Collins was present for the 1978 séance and will join the circle in place of one of the initial circle-sitters, her late husband, John Collins, a former president of the Michigan Historical Society. Two other members of the 1978 circle will be present again – Sherwood and Norman Kinney of Marshall. A third living member of the 1978 circle, former Marshall resident Douglas Collins (no relation to the other Collinses), will be unable to participate.
Several other individuals are being selected by the museum's staff and board members join the séance circle on Halloween, Susan Collins said.
An empty chair in the circle will honor Lund, and a remembrance candle will be lighted in memory of John Collins as well as three of Lund's now-deceased friends who joined the 1978 circle – Royal Oak television producer Dan Waldron, and District Judge Dale Riker and his wife, Evelyn, both of Flint.
“If anyone has an advantage in bringing Houdini back, we have it at this museum,” said Sherwood, who also is a member of the museum's board of directors. “This is one of the few repositories in the nation that honors Houdini by displaying his own magical equipment, posters and other memorabilia.
“Countless artifacts safeguarded here were owned by Houdini and his friends, and by those who were inspired by him to embark on the hobby and profession of theatrical magic,” he said. “Over the decades, hundreds if not thousands of magicians – famous or not – have visited here to remember Houdini and the other performers who are honored here.”
Sherwood and Hagerty insisted that no magical shenanigans will be permitted during the event.
“You will not experience any trickery, theatrical deception or fraud during this gathering,” Hagerty said. “If anyone plans some form of nonsense, we'll find them out and denounce them.”
“We aren't Spiritualists or ghost hunters, either,” Sherwood said. “We aren't necessarily believers in the claims of those who trust in the spiritual return of the departed. Under no circumstances are we conducting a religious ritual in any way. Instead, this is an experiment — an expression of hopefulness and honor.
“Bess Houdini's seances — and her failure to produce her husband's spirit — actually had a intellectual, logical purpose,” Sherwood said. “After years of investigation and research, she and Houdini had become skeptics about psychic phenomena, and Bess actually believed the séances extended Houdini’s efforts in life — to stop the spread of superstition and unwarranted belief in nonsensical, magical thinking.”
“We simply plan to pay tribute to the most famous magician who ever lived,” said Susan Collins. “At the same time, we'll be honoring the memory of Bob and Elaine Lund, who made this museum possible.”
The museum will open at 10 a.m. that day, and a reception will begin at 1 p.m. Refreshments will be available before and after the séance. The museum itself will remain open until 4 p.m. that day. Additional information about the museum is available by calling (269) 781-7570 or by visiting americanmuseumofmagic.org.

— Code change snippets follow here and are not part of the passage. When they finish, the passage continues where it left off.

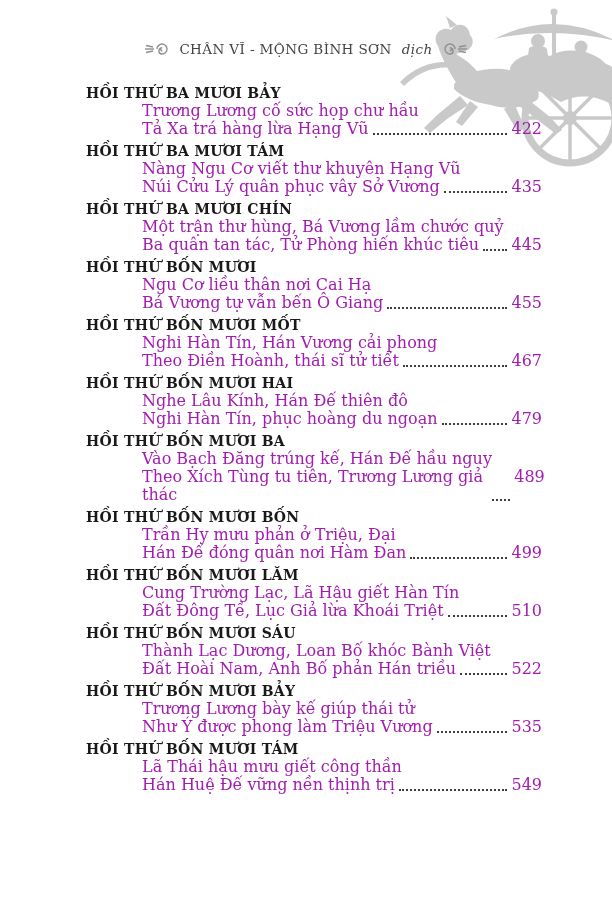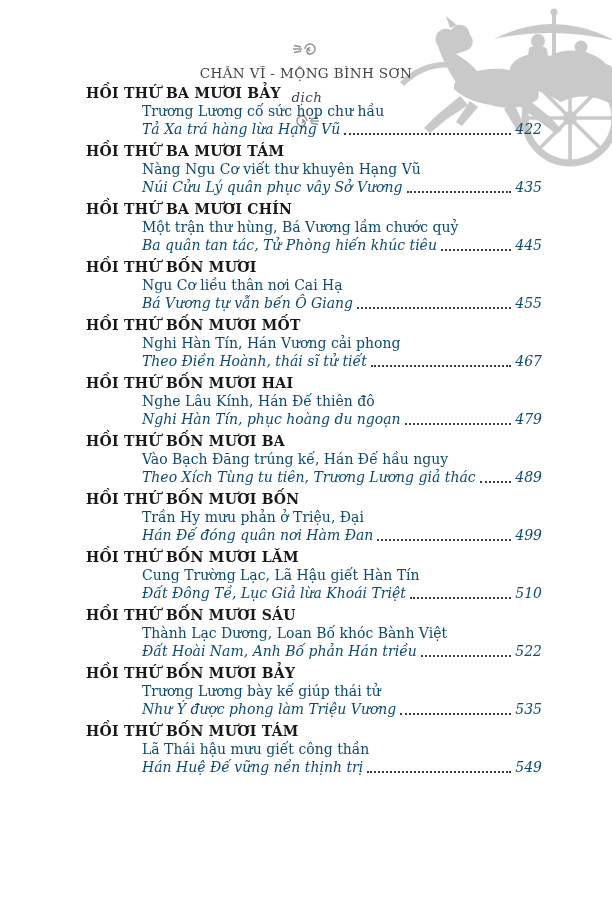--- a/index.html
+++ b/index.html
@@ -14,21 +14,20 @@
   .page { position: absolute; inset: 0; }
 
   
   .page-header {
     position: absolute; top: 41px; left: 0; width: 100%;
     display: flex; align-items: center; justify-content: center;
     gap: 8px;
     font-size: 13.5px; letter-spacing: 0.4px;
     color: #434343;
     white-space: nowrap;
-    flex-direction: column;
   }
   .page-header .suffix { font-style: italic; margin-left: 2px; }
   .flourish { width: 26px; height: 16px; display: inline-block; }
   .flourish.right { transform: scaleX(-1); }
 
   
   .chariot {
     position: absolute; top: 4px; right: -22px;
     width: 236px; height: 172px;
     pointer-events: none;
@@ -40,24 +39,24 @@
   }
   .entry { margin-bottom: 4px; }
   .entry-heading {
     font-weight: bold;
     font-size: 14px; line-height: 18px;
     letter-spacing: 0.3px;
     color: #191919;
   }
   .entry-line1, .entry-line2row {
     padding-left: 56px;
-    font-size: 14px; line-height: 18px;
-    color: #0c4a6e;
-  }
-  .entry-line2row { display: flex; align-items: baseline; font-style: italic; }
+    font-size: 16px; line-height: 18px;
+    color: #a21caf;
+  }
+  .entry-line2row { display: flex; align-items: baseline; }
   .entry-line2row .dots {
     flex: 1; min-width: 18px;
     border-bottom: 2px dotted #3d3d3d;
     margin: 0 4px 3px 4px;
     align-self: flex-end;
   }
   .entry-line2row .pg { min-width: 24px; text-align: center; }
 </style>
 </head>
 <body>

PHOTO: Staff and supporters of the American Museum of Magic in Marshall, Mich., will conduct a 90th anniversary séance on Halloween Day to contact the spirit of magician Harry Houdini, who died in Detroit on Oct. 31, 1926. From left are Susan Collins, who chairs the museum's board of directors; Cindy Lake, the museum's administrator; John C. Sherwood, a museum board member and longtime Marshall magician; and séance supervisor Phillip Hagerty, also a longtime Marshall magician. Items Houdini once owned will be used during the event, including his Milk Can Escape apparatus (at center) and mediumistic “spirit horn.”
For the record, I've never heard of lox-and-bagels being Houdini's "favorite snack." Maybe they should have gone with Farmer's Chop Suey, the dish Houdini had a "hankering for" on his death bed.
The American Museum of Magic will hold several other escape-themed events throughout the month of October.